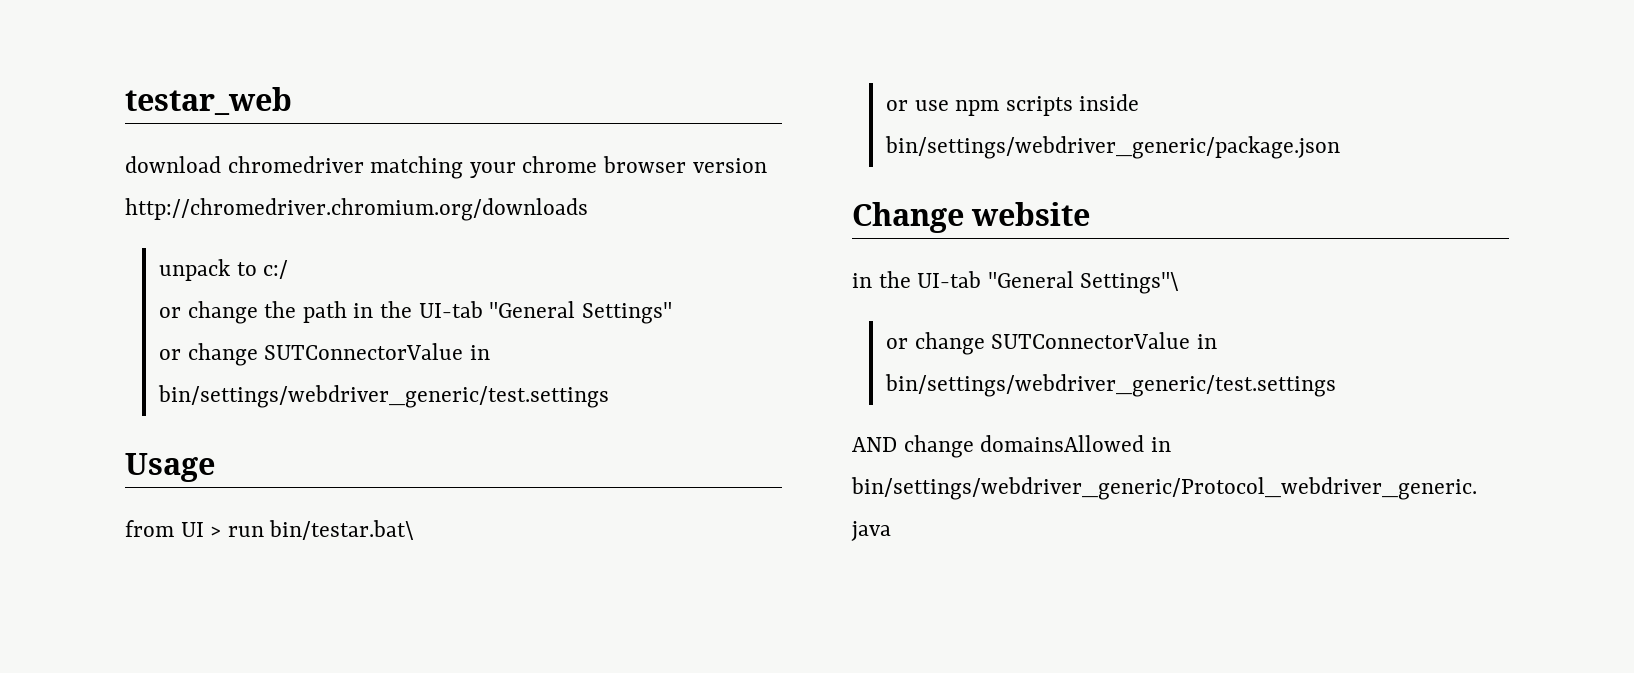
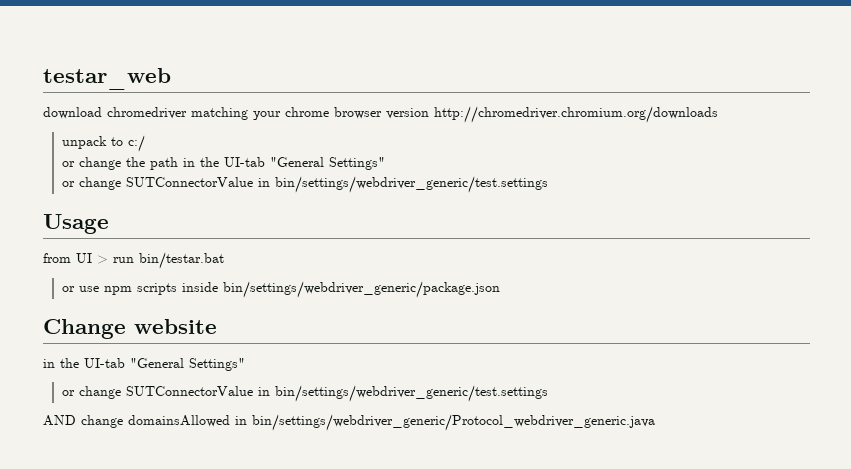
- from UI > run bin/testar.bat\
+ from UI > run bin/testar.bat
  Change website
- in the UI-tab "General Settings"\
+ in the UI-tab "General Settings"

● ● ● ● ● ● ●

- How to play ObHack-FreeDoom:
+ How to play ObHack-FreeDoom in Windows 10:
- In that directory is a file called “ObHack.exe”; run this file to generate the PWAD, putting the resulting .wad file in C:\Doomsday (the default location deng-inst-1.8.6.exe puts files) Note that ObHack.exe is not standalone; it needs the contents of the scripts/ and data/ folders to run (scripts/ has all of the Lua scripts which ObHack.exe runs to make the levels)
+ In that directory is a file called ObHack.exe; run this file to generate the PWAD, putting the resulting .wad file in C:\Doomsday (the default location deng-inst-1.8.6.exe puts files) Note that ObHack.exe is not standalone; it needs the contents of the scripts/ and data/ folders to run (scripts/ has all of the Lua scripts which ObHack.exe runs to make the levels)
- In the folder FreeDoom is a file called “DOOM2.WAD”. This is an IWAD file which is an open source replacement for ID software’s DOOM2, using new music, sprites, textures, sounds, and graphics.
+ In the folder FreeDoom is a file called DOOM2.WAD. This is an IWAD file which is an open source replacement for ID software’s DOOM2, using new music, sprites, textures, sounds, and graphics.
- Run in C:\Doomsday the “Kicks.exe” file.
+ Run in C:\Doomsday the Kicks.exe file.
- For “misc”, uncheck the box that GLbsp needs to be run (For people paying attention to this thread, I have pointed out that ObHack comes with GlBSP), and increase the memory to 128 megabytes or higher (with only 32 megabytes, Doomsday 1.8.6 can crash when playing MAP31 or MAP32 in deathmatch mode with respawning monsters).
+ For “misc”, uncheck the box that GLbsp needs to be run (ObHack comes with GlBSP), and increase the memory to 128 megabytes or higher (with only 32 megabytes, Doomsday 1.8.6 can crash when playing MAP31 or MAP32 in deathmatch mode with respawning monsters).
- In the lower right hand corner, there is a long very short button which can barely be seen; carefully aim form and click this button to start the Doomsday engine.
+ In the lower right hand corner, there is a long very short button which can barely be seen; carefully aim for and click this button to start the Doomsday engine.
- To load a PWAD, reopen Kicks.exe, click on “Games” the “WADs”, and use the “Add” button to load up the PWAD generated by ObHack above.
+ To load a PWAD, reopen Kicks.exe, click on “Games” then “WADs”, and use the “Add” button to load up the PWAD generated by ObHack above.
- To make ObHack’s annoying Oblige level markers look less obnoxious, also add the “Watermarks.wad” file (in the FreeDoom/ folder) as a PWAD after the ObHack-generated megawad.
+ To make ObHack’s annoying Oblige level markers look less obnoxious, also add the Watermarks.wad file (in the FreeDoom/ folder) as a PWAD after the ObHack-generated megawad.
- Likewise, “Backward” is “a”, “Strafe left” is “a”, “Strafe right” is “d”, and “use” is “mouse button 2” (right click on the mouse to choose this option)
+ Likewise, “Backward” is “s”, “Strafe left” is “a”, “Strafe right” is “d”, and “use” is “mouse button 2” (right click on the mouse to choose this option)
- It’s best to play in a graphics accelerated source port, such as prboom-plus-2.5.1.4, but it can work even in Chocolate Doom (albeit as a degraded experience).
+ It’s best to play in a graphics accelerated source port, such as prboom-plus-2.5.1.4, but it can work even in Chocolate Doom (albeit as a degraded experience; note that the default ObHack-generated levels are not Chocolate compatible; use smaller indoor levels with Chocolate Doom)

● ● ● ● ● ● ●

Read through the lines above and collect those that contain the string "engine".

THE ANSWER ::
- In the lower right hand corner, there is a long very short button which can barely be seen; carefully aim form and click this button to start the Doomsday engine.
+ In the lower right hand corner, there is a long very short button which can barely be seen; carefully aim for and click this button to start the Doomsday engine.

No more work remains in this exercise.